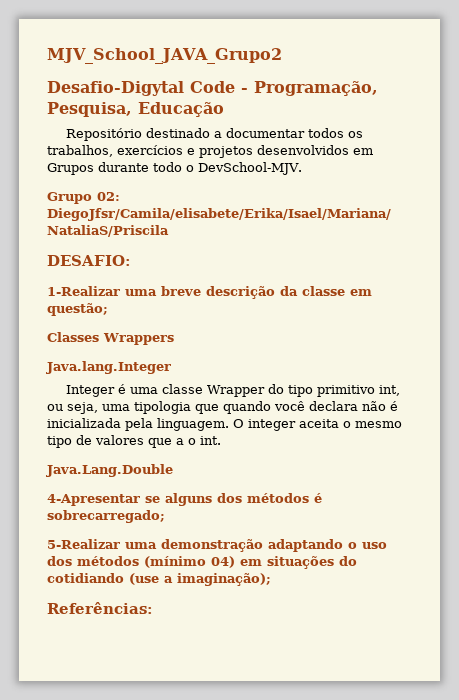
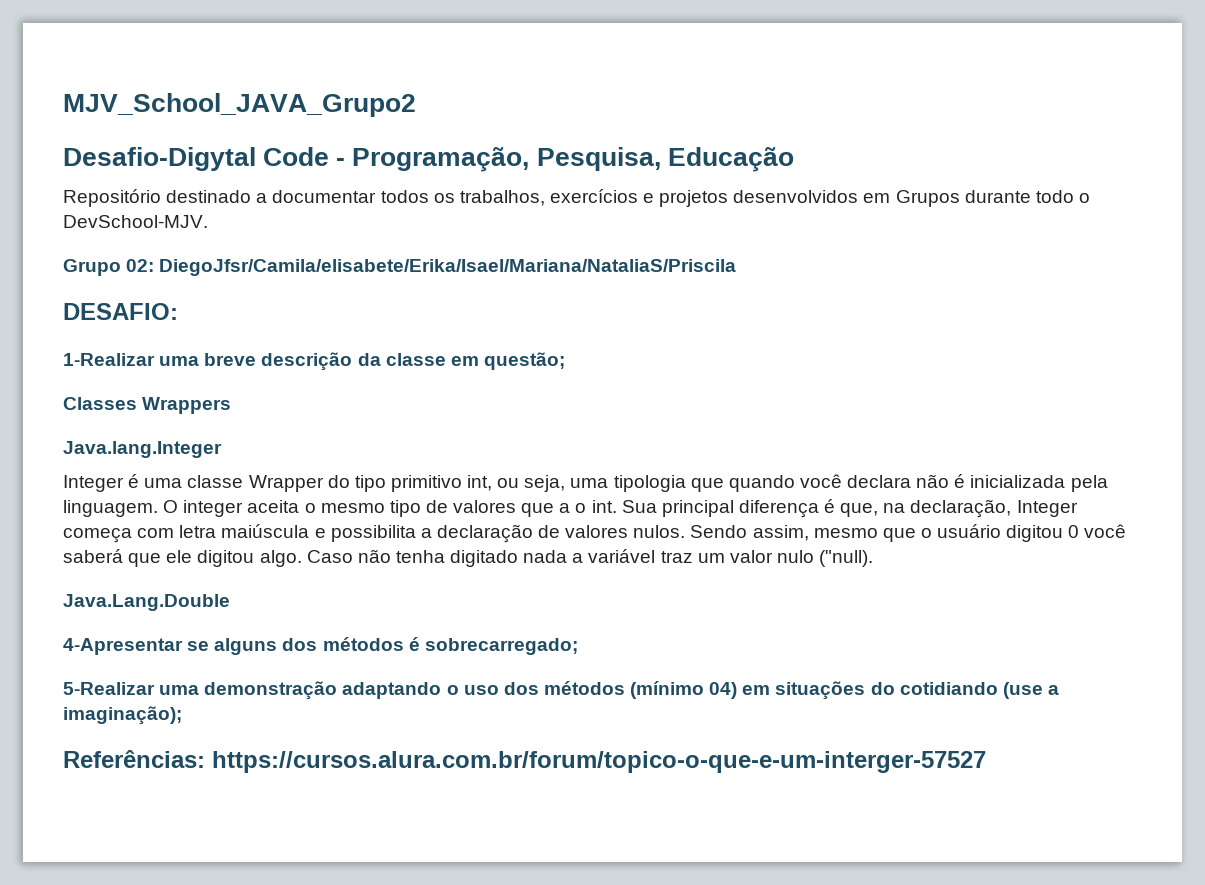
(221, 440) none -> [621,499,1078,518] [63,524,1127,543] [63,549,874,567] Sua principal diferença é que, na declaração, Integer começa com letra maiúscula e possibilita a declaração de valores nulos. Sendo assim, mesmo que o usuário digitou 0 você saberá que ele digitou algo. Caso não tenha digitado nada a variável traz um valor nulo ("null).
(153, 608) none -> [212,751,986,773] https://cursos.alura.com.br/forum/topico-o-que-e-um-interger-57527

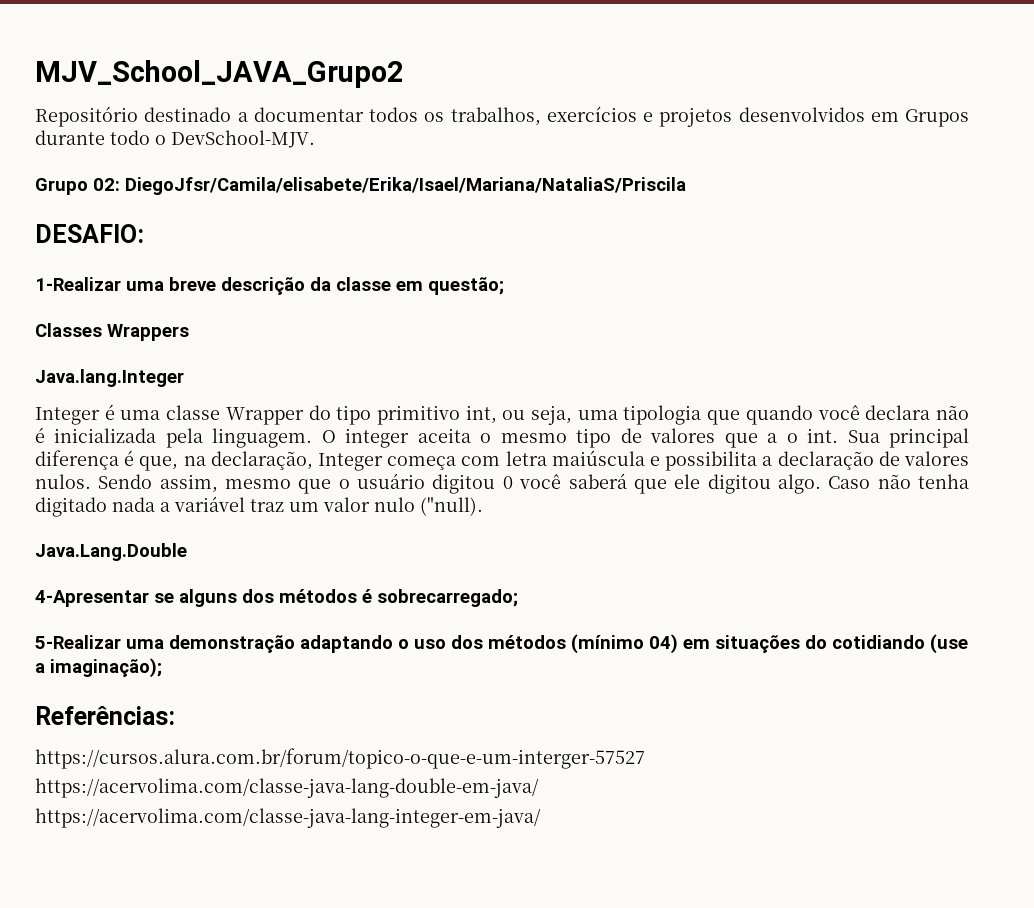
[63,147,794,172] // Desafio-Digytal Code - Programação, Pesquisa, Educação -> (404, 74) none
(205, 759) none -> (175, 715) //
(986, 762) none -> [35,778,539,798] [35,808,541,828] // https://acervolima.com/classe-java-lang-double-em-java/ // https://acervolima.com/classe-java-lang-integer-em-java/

...

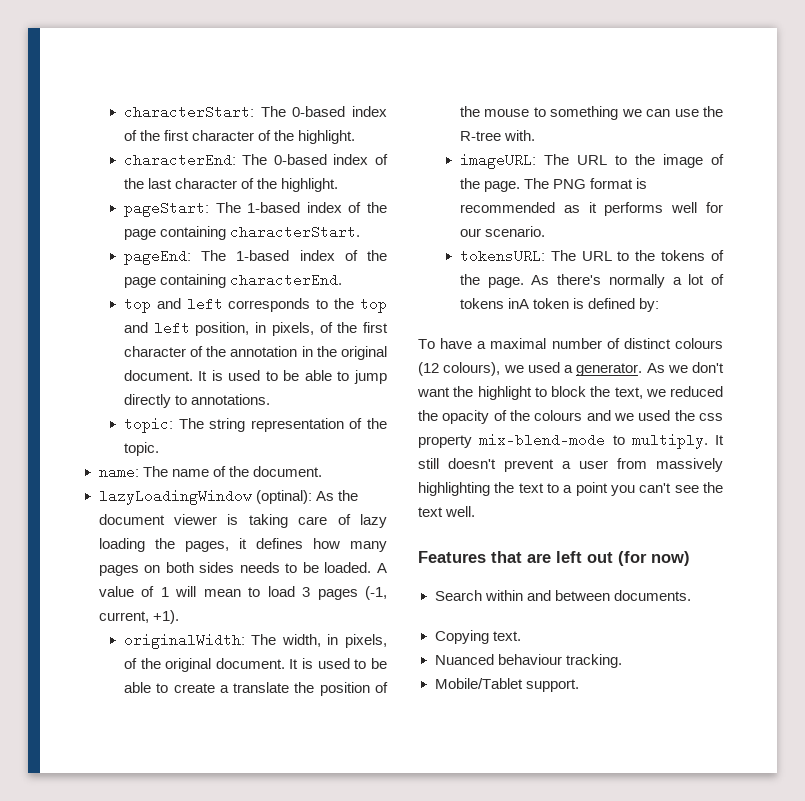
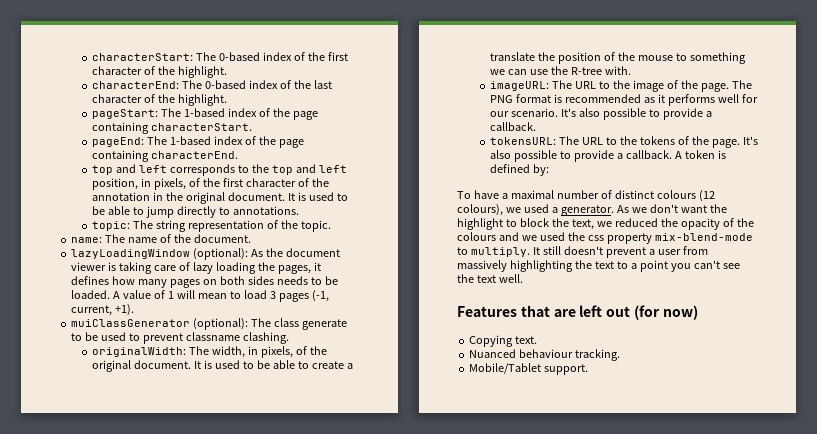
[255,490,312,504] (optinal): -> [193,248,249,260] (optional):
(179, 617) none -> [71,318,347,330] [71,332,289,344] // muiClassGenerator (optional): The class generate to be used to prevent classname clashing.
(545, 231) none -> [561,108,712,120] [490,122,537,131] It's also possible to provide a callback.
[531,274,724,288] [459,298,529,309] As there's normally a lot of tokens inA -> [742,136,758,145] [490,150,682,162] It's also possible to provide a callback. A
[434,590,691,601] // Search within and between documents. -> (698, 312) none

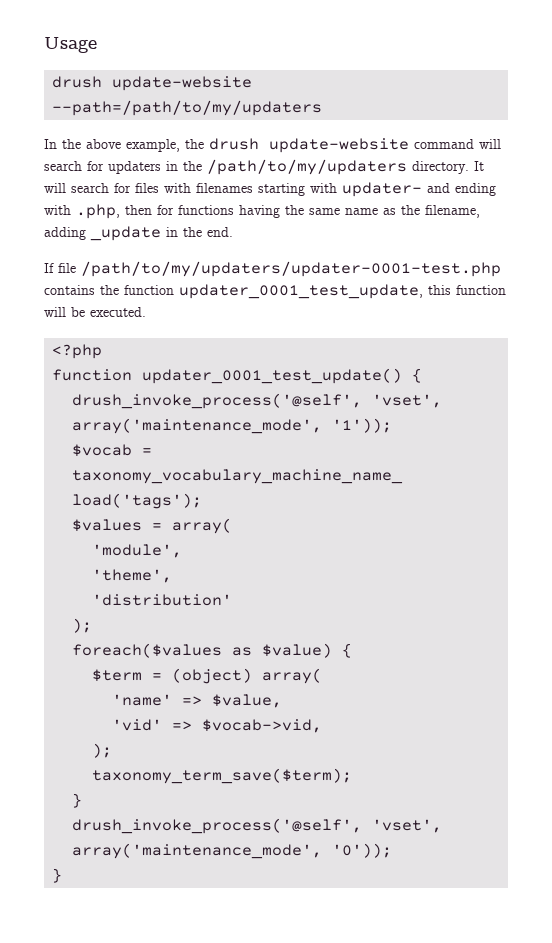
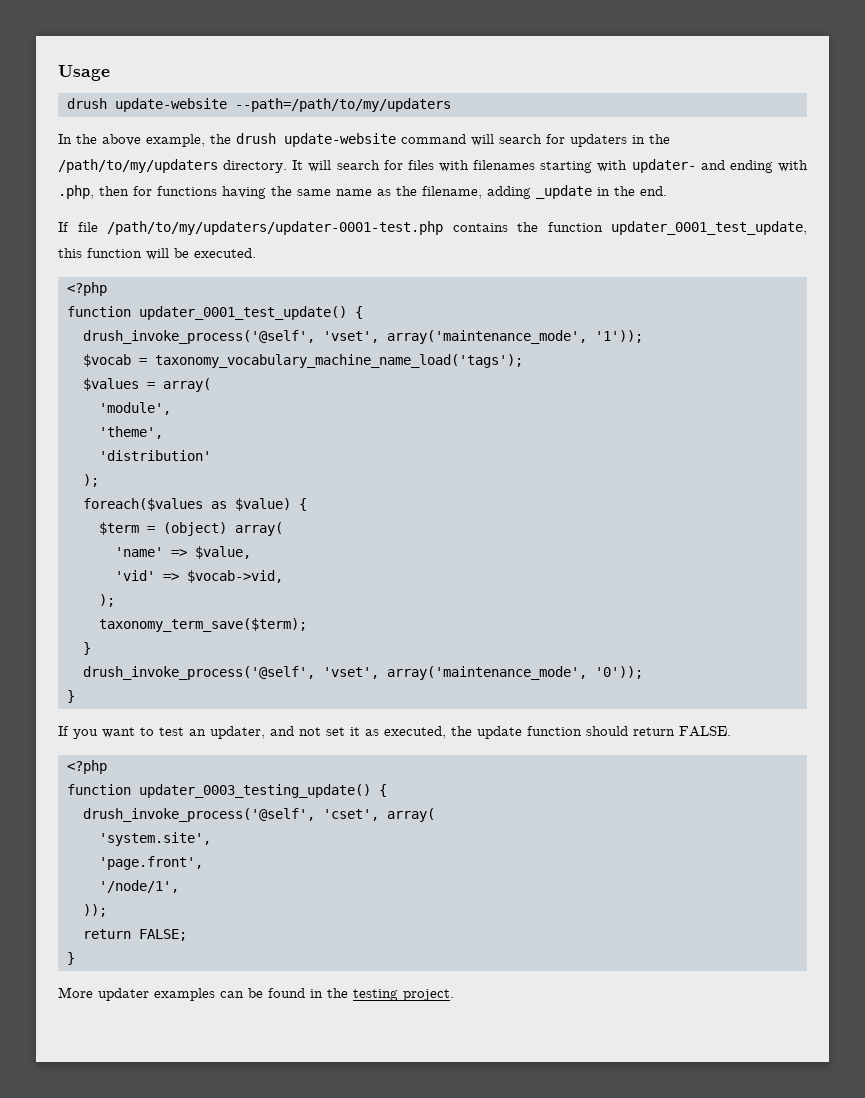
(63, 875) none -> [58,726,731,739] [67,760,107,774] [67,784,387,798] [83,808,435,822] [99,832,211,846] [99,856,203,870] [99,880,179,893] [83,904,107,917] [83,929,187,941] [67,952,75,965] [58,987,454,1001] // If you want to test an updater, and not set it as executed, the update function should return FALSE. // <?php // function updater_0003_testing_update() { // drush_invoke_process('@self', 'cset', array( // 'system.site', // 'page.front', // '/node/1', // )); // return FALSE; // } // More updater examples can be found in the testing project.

==

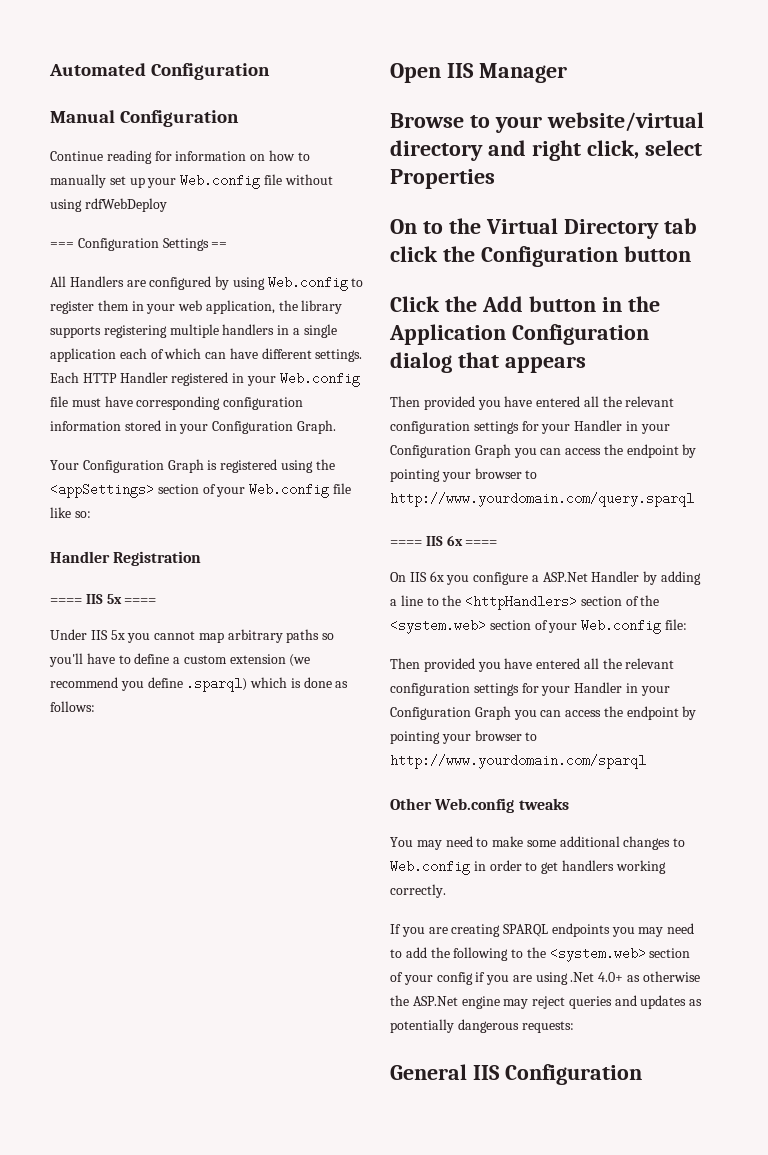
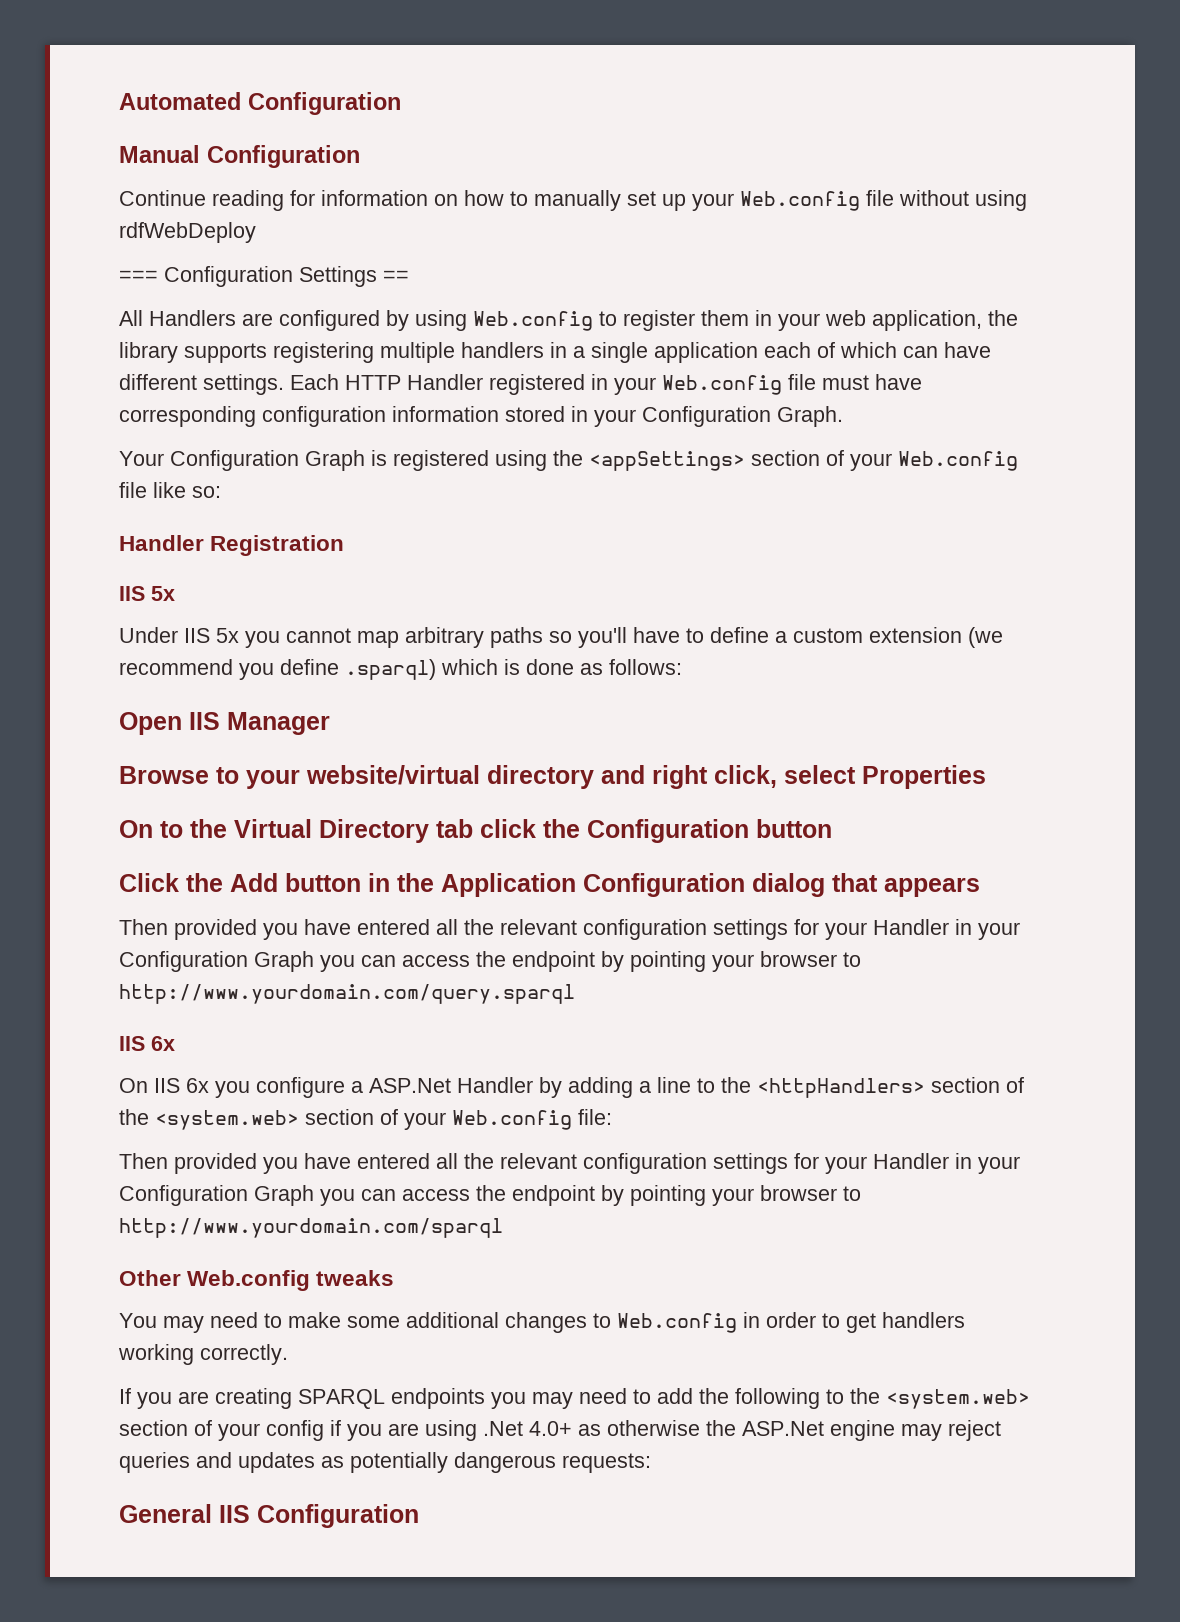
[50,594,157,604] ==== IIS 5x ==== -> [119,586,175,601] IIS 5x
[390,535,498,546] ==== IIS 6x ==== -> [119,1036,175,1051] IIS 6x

• Aim of the exercise: In the listing above, start at the line with "[50,594,157,604] ==== IIS", go on through the line with "[390,535,498,546] ==== IIS", and copy each of those lines exactly; leave out all the rest.

• Your response:
[50,594,157,604] ==== IIS 5x ==== -> [119,586,175,601] IIS 5x
[390,535,498,546] ==== IIS 6x ==== -> [119,1036,175,1051] IIS 6x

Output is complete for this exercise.